I assume you have heard the story that a casino was hacked via its fish tank or Target’s attack via its HVAC system. If not follow the links.

What is common with these and so many others is that the attacks could have been prevented or stymied by proper network segmentation. I am amazed to see how many business networks are essentially flat networks or poorly segmented without firewall rules preventing inter-segment access. For home/soho networks, the story is even grimmer. These are normally all setup as flat networks. Even before the advent of IoT devices, segmentation was and continues to be a must. Now with more and more IoT devices coming on line, the situation is dire.

What is a flat network?

A flat network is a computer network design approach that aims to reduce cost, maintenance and administration. Flat networks are designed to reduce the number of routers and switches on a computer network by connecting the devices to a single LAN segment instead of separate LAN segments. Another way to look at this is that unlike a hierarchical network design, the topology of a flat network is one that is not segmented nor separated into different broadcast areas by using firewall/routers. Instead, all devices on the flat network are a part of the same broadcast area.

Even when we see hierarchical segmented networks that are indeed connected to a router/firewall, we nevertheless see a lack of solid policy and firewall rules that govern/control what traffic can connect to other LAN or DMZ segments. The lack of such rules is tantamount to not having  segmentation at all – as traffic has unencumbered access to other segments.

For the home/SOHO user, I sort of get why segmentation is ignored.  It can be complex and the average ISP wants to keep things as simple as possible. But the price paid for simplicity is vulnerability. While the environment for the SOHO small business user approximate that of the home user, for larger businesses, all I can say is “come’on, let’s start taking your security seriously. ”

Flat Networks and Vulnerabilities

Imagine this for the typical SOHO environment: Wireless, SmartTV Box(s), Perimeter Alarm System, family LAN, SOHO LAN, Lighting IoT, Cameras, etc. In some respects, the SOHO environment is more complex than the small business environment.
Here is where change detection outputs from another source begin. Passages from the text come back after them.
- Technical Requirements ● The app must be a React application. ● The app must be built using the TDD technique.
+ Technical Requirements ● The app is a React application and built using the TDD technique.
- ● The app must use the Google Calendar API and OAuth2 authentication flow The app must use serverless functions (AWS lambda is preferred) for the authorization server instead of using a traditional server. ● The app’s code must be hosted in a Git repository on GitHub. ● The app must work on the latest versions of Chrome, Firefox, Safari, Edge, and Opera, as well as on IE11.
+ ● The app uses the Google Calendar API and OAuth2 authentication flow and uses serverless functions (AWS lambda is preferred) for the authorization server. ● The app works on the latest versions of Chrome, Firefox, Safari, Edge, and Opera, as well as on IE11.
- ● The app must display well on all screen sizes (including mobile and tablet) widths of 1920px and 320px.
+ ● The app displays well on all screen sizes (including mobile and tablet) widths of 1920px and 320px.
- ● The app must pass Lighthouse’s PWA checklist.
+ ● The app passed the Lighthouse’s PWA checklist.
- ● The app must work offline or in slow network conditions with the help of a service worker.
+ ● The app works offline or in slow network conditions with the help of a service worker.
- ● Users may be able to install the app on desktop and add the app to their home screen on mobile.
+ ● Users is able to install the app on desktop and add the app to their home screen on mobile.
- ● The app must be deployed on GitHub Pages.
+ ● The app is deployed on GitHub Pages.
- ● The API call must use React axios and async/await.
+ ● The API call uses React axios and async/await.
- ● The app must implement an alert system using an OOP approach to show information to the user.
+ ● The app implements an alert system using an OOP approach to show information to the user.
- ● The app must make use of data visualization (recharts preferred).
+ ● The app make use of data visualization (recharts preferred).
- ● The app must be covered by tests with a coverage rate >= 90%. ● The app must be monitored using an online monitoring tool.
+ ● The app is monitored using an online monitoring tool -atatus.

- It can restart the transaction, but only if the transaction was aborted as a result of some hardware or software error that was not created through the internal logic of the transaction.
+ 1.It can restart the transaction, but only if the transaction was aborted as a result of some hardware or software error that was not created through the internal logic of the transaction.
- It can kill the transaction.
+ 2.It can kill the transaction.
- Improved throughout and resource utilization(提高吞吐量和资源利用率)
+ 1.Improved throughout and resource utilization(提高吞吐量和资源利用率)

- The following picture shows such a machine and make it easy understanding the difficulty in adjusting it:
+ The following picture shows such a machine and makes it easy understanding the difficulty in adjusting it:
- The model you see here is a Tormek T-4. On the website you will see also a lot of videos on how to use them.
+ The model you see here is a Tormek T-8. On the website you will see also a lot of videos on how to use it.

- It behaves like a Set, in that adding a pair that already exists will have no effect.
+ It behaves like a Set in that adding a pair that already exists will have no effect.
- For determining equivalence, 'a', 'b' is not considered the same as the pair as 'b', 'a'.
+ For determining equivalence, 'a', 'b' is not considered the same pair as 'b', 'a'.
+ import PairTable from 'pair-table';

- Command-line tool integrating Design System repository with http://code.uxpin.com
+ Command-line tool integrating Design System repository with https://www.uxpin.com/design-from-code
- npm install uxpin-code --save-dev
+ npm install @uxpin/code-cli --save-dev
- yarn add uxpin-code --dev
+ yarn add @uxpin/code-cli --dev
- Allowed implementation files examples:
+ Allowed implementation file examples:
One really does not want any of these devices talking to each other. But in a flat network, that is what happens! If there is a successful hack of let’s say the Lighting IoT or SmartTVs, then the hacker will have access to the juicy data on the other connected devices like business computers or family computers with Tax records! And then there is privacy. It is well known that likes of Facebook, Google, Roku, Apple TV, Netflix want your data! Do you really want to give these companies unfettered access to your entire network and all devices? I think not.

The typical business environment has similar challenges. These include building automation systems, perimeter security systems (card access etc.), internal servers, cloud and vendor servers. Multiple departments need to have access controlled to other departments’ data & segments (think Human Resources payroll information).  Third party partner access, remote employee access, mobile devices, etc. all need to be controlled to prevent and contain their access. Despite this – we often find several flat networks (partial or otherwise) or more often than not, poorly firewalled (no real policies) network segments.

While there are several methods to segment networks, the ones we employ for L4 Networks’ customers, employ both VLAN tagging via smart switches and VLAN aware firewalls/routers. Equally as important, in consultation with our customer, we develop and apply strict firewall policy rules for each VLAN/segment based on the business need of the customer.

But is network segmentation enough? The short answer is no, but it is a necessary foundational step upon which more security layers can be built. I will delve into what further needs to be done in a future article.